The short answer is projected revenues exceed projected expenses. An important part of the cityhood process is the completion of a feasibility study. In Georgia, the General Assembly only accepts the professional feasibility studies prepared by the University of Georgia, Georgia Tech, and Georgia State University. The main purpose of the analysis is to estimate the ability of the proposed city of East Cobb to meet its expenditures with available revenue sources. Based on this analysis, the proposed city of East Cobb could expect annual revenues of approximately $27.72 million and annual expenditures of approximately $24.65 million yielding a surplus of approximately $3.07 million, and an additional $1.8M contingency. The feasibility study is conservative on both revenues (low) and expenditures (high).

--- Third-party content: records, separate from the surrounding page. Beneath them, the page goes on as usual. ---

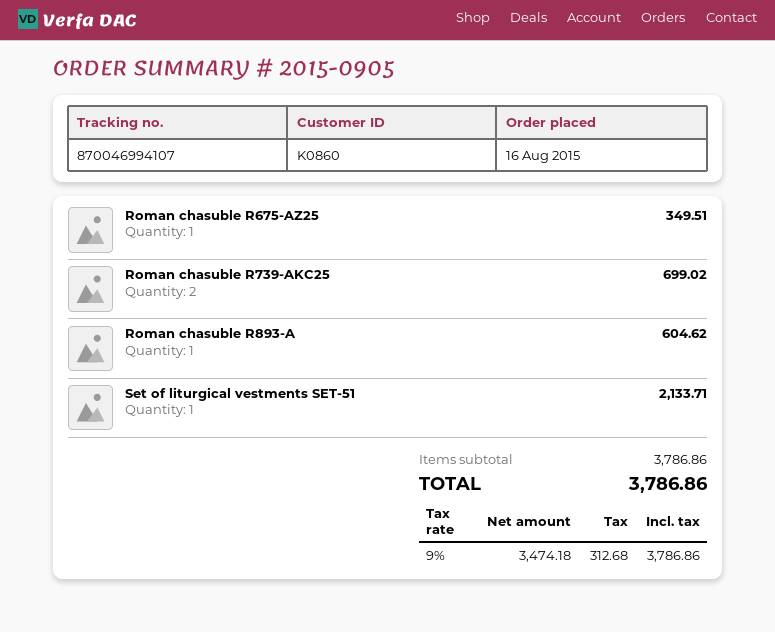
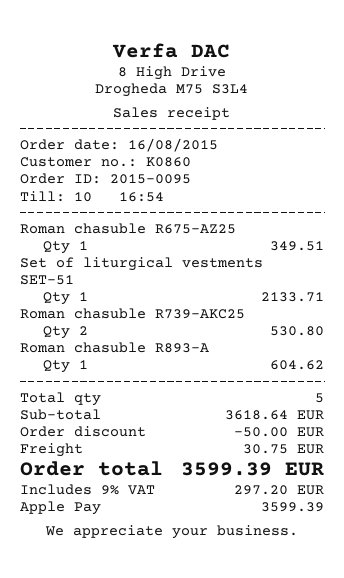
order number: 2015-0905 -> 2015-0095
Roman chasuble R739-AKC25: 2 for 699.02 -> 2 for 530.80
subtotal: 3786.86 -> 3618.64
discount: none -> 50.00
shipping: none -> 30.75
tax: 9% = 312.68 -> 9% = 297.20
total: 3786.86 -> 3599.39

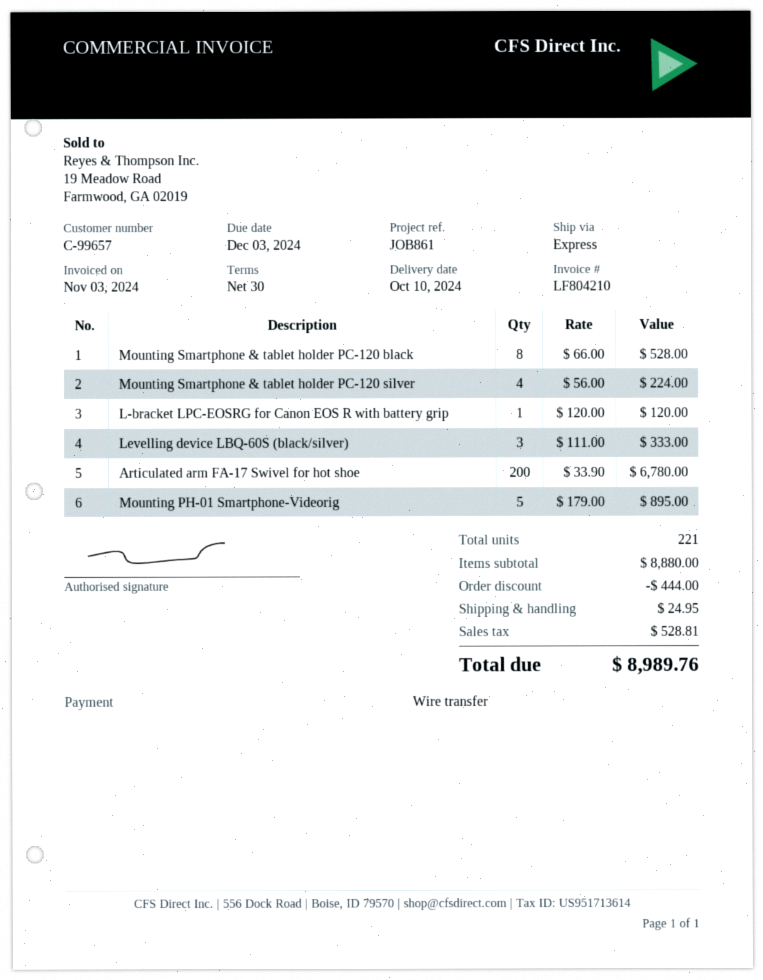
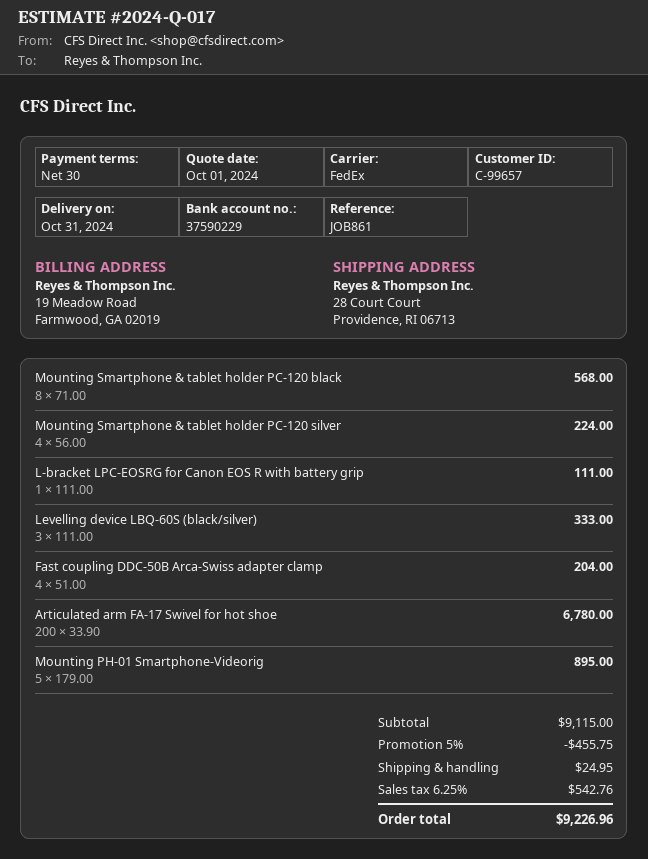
delivery date: 2024-10-10 -> 2024-10-31
shipping method: express -> FedEx
Mounting Smartphone & tablet holder PC-120 black: 8 x 66.00 = 528.00 -> 8 x 71.00 = 568.00
L-bracket LPC-EOSRG for Canon EOS R with battery grip: 1 x 120.00 = 120.00 -> 1 x 111.00 = 111.00
Fast coupling DDC-50B Arca-Swiss adapter clamp: none -> 4 x 51.00 = 204.00
subtotal: 8880.00 -> 9115.00
discount: 444.00 -> 455.75
tax: 528.81 -> 542.76
total: 8989.76 -> 9226.96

The feasibility study did not consider any funds the city would qualify to receive through a Memorandum of Understanding (MOU) between Cobb County and its municipalities. There are two reasons for this. First, the current agreement between Cobb County and its six existing cities is expiring and is set to be renegotiated during 2023. And secondly that in addition to the City of East Cobb effort, there are three other new city incorporations seeking voter approval during 2022.

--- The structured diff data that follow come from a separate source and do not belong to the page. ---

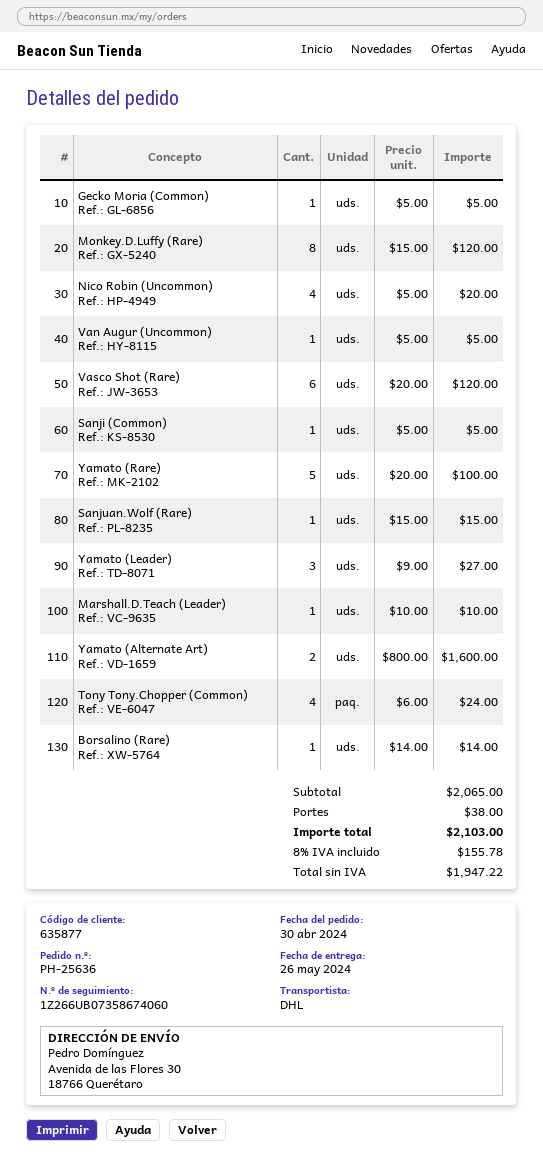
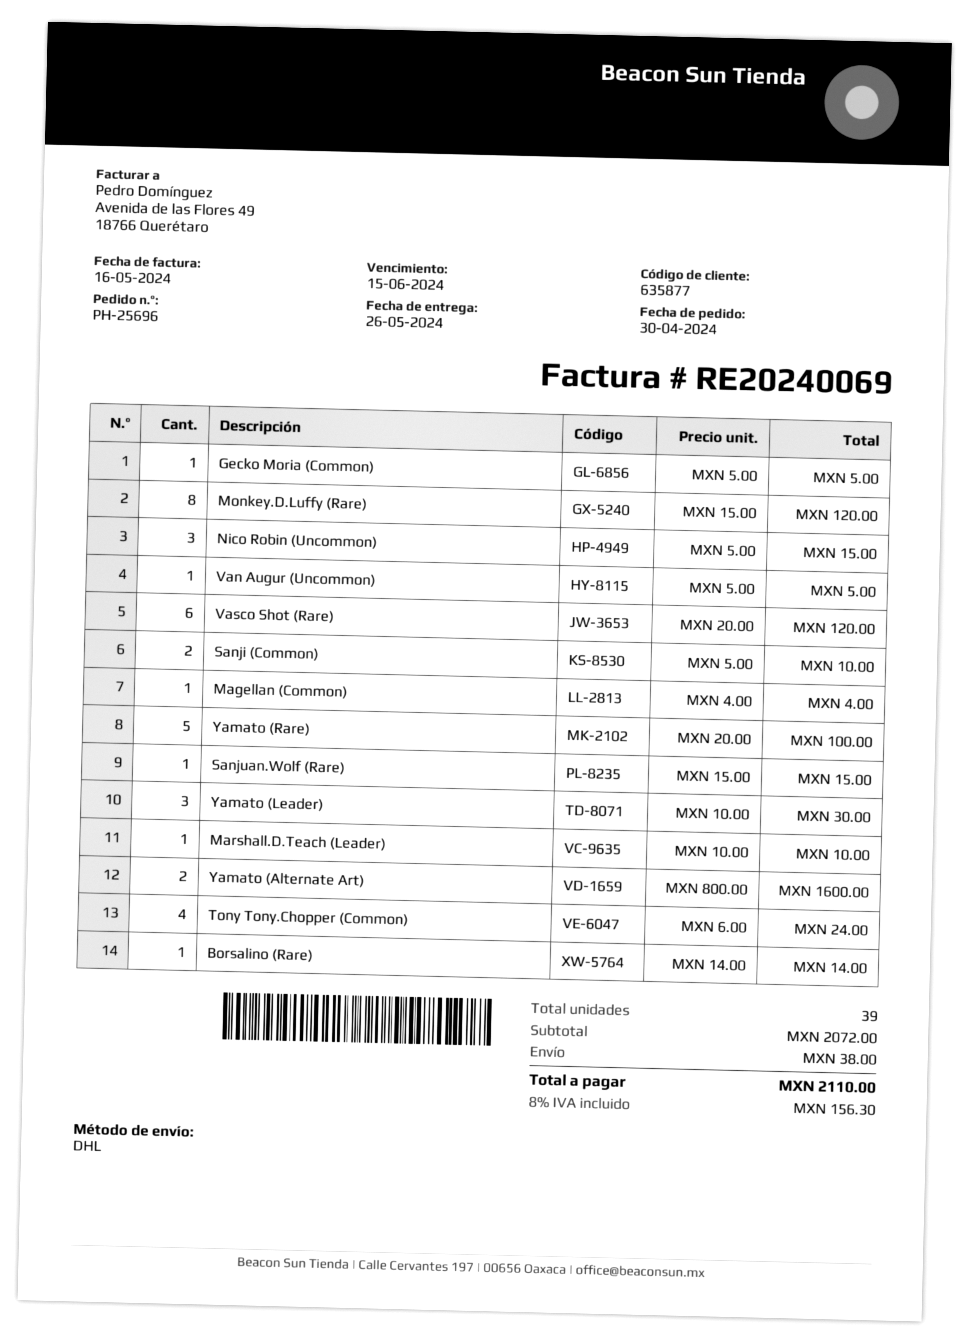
order number: PH-25636 -> PH-25696
Nico Robin (Uncommon): 4 x 5.00 = 20.00 -> 3 x 5.00 = 15.00
Sanji (Common): 1 x 5.00 = 5.00 -> 2 x 5.00 = 10.00
Yamato (Leader): 3 x 9.00 = 27.00 -> 3 x 10.00 = 30.00
Magellan (Common): none -> 1 x 4.00 = 4.00
subtotal: 2065.00 -> 2072.00
tax: 8% = 155.78 -> 8% = 156.30
total: 2103.00 -> 2110.00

A MOU is an agreement Cobb County uses to define fund allocations to its cities for services the cities provide and that are paid for through the Cobb County General Fund. The Official Code of Georgia Annotated (O.C.G.A.) §36-70-2 makes it unlawful for a resident to be taxed twice for the same service. Therefore, the County transfers money to each city based on the services the city provides but Cobb County collects taxes for via the General Fund.
The feasibility study also does not consider the long-term reality that each city in Cobb County receives a portion of SPLOST funds to be used on projects specific to the city. These funds are allocated based on population. It is reasonable to assume the City of East Cobb would begin receiving SPLOST funding as early as 2028 as a source of revenue that is dedicated to specific capital improvements within the proposed city limits.